During a short speech pegged as a "thank you party" at the The Plaza Hotel, Clinton said the 2016 election hacking was enough to tip the balance in Donald Trump's favor. The comments were her first since the news of Putin's involvement.
Clinton, based on audio obtained by the New York Times
and sources in the room, did not mention President-elect Donald Trump in regards to the hacking, but her comments reacting to news that the United States intelligence assessment of the 2016 hacking suggests Putin was involved was seen in the room as an implicit knock against the President-elect.

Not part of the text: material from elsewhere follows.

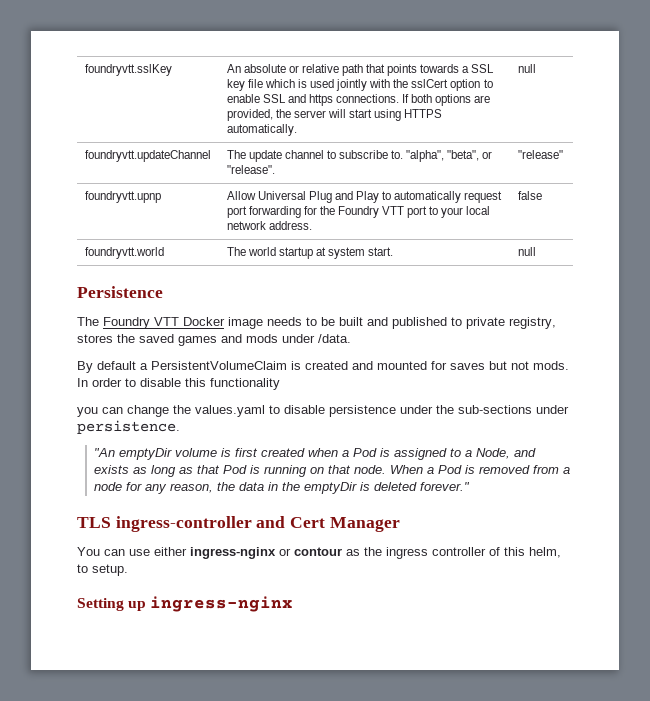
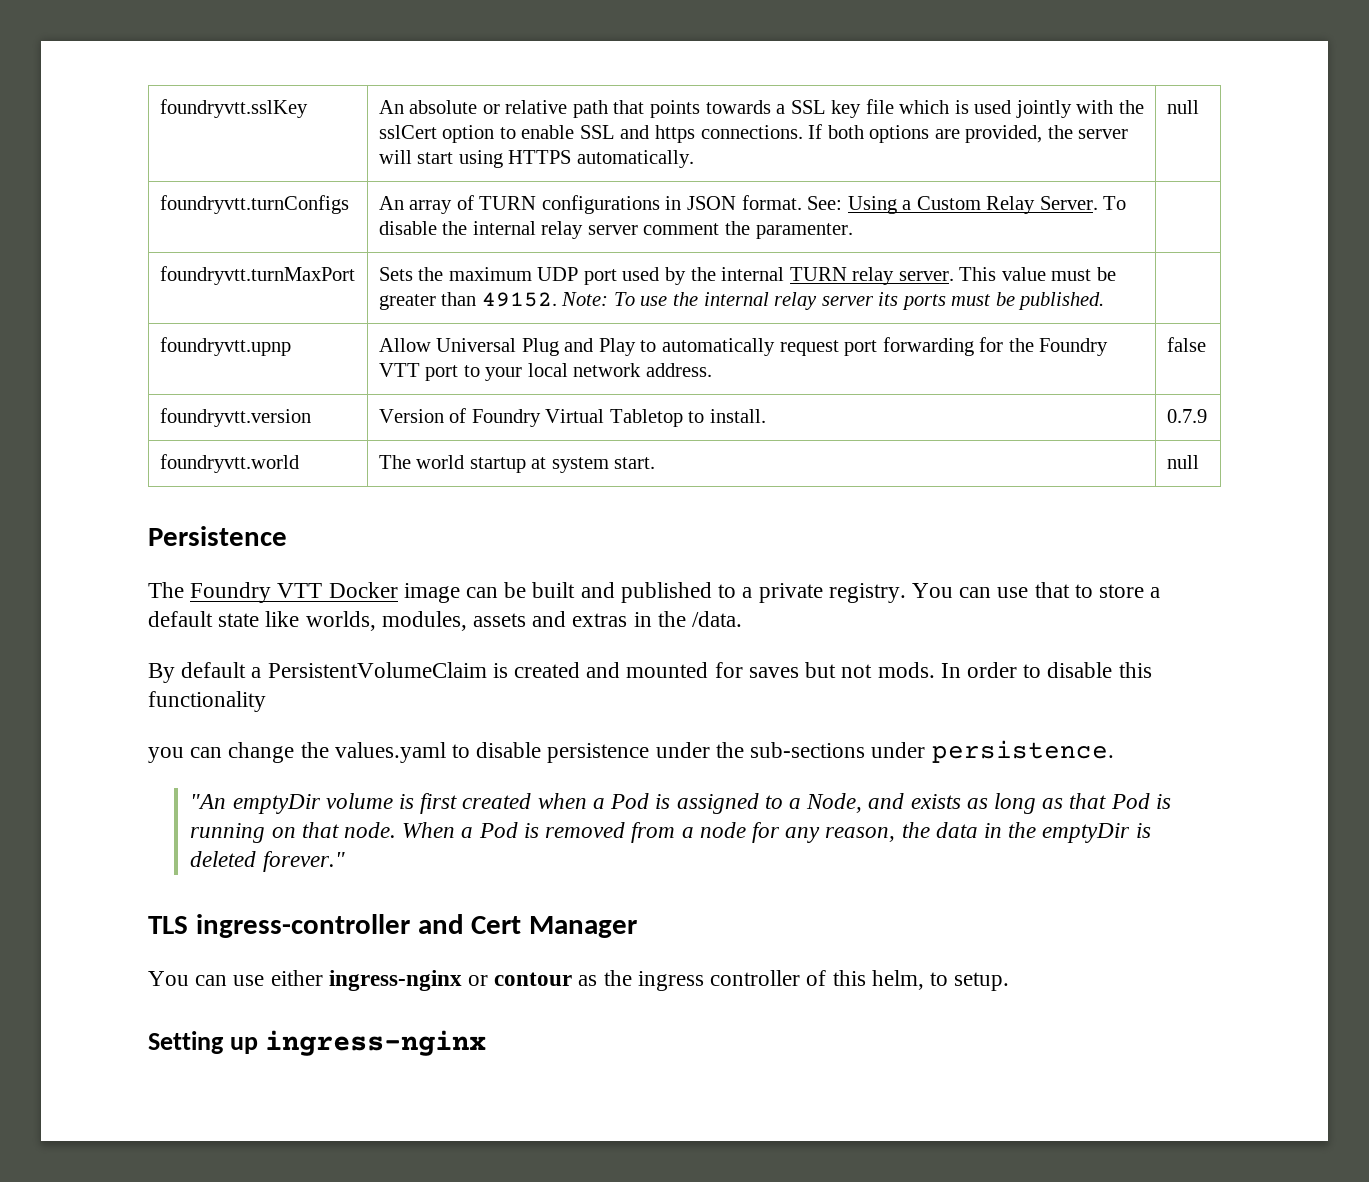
[84,150,211,162] [226,150,493,162] [226,165,275,174] [517,150,563,159] foundryvtt.updateChannel | The update channel to subscribe to. "alpha", "beta", or "release". | "release" -> [159,195,349,214] [378,195,1127,214] [378,221,853,239] [159,266,355,285] [378,267,1116,285] [378,292,1105,310] foundryvtt.turnConfigs | An array of TURN configurations in JSON format. See: Using a Custom Relay Server. To disable the internal relay server comment the paramenter. | // foundryvtt.turnMaxPort | Sets the maximum UDP port used by the internal TURN relay server. This value must be greater than 49152. Note: To use the internal relay server its ports must be published. |
(542, 195) none -> [159,408,311,427] [378,408,766,427] [1166,409,1207,423] // foundryvtt.version | Version of Foundry Virtual Tabletop to install. | 0.7.9
[267,317,317,326] needs to -> [466,587,499,598] can
[466,317,556,329] [77,334,315,346] private registry, stores the saved games and mods under -> [742,582,1161,603] [148,611,686,631] a private registry. You can use that to store a default state like worlds, modules, assets and extras in the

"Vladimir Putin himself directed the covert cyber attacks against our electoral system, against our democracy, apparently because he has a personal beef against," she said.
One of the sources said Clinton reacted to recent news by saying that she was proud as secretary of state to have defended democracy when confronted by the Russian president.
She also said Putin held a grudge against her stemming from Clinton's comments about Russia's 2011 parliamentary elections. Clinton issued a sharp critique of Russia's elections as secretary of state, suggesting that the vote was not free and fair. Putin then blamed Clinton for protests that broke out afterward.
"Putin publicly blamed me for the outpouring our outrage for his own people. And that is the direct line between what he said back then and what he did in this election," Clinton said. "I want you to know this because he is determined not only to score a point against me, which he did, but also to undermine our democracy."
Meanwhile, her campaign chairman, John Podesta, issued a scathing rebuke of the FBI, writing in a Washington Post op-ed
that "something is deeply broken" at the bureau.
Hacked material from both the Democratic National Committee and Podesta found itself at the center of the 2016 campaign, used extensively by Trump against Clinton. WikiLeaks, the organization that published much of the material, released groups of Podesta's emails for weeks before the November election.
A US official familiar with the election-related hacking told CNN Thursday that the operation was carried out with sophisticated hacking tools, suggesting that Putin was involved. The source said while Putin's "fingerprints" were not on the hacking, "the nature of the operation was such that this had to be approved by top levels of the Russian government."
Clinton's speech, the donors said, was not deeply reflective and instead urged them to stay engaged with the Democratic Party. Clinton specifically told her supporters not to lose heart and implored them to stand up for democracy both here and abroad, one source added.
Clinton said Russia's hacking was "part of a long term strategy to cause us to doubt ourselves and to create the circumstances in which Americans either wittingly or unwittingly will begin to cede their freedoms to a much more powerful state."
While Clinton has maintained a low profile since losing a month ago, she has stayed engaged in the news, especially when it pertains to reasons she could have lost to Trump. Her comments and Thursday's event -- as well as comments she has made at other private functions since the elections -- indicate that Clinton is still mulling why she lost.
The event was a star studded affair, and likely the final event Clinton will have as a 2016 candidate with her top donors. Event attendees included Vogue Editor-in-Chief Anna Wintour, movie producer Harvey Weinstein and designed Vera Wang. The bulk of attendees were longtime Democratic donors such as Alan Patricof, Robert Zimmerman and Steve Elmendorf.
Tim Kaine, Clinton's vice presidential candidate, also spoke at the event, but declined beforehand to comment on the fight over the chairmanship at the DNC.
Podesta shreds FBI
Around the time Clinton was speaking, The Washington post published an op-ed by Podesta in which he suggested there was a double standard regarding the FBI's urgency in investigating emails related to Clinton's private server and Russian hacking.
"Comparing the FBI's massive response to the overblown email scandal with the seemingly lackadaisical response to the very real Russian plot to subvert a national election shows that something is deeply broken at the FBI," Podesta wrote.
He called on Congress to appoint a bipartisan panel in the mold of the 9/11 Commission to probe Russian interference in the election, adding that Congress should "more vigorously exercise its oversight to determine why the FBI responded overzealously in the Clinton case and insufficiently in the Russian case."
Podesta concluded, "What's broken in the FBI must be fixed and quickly."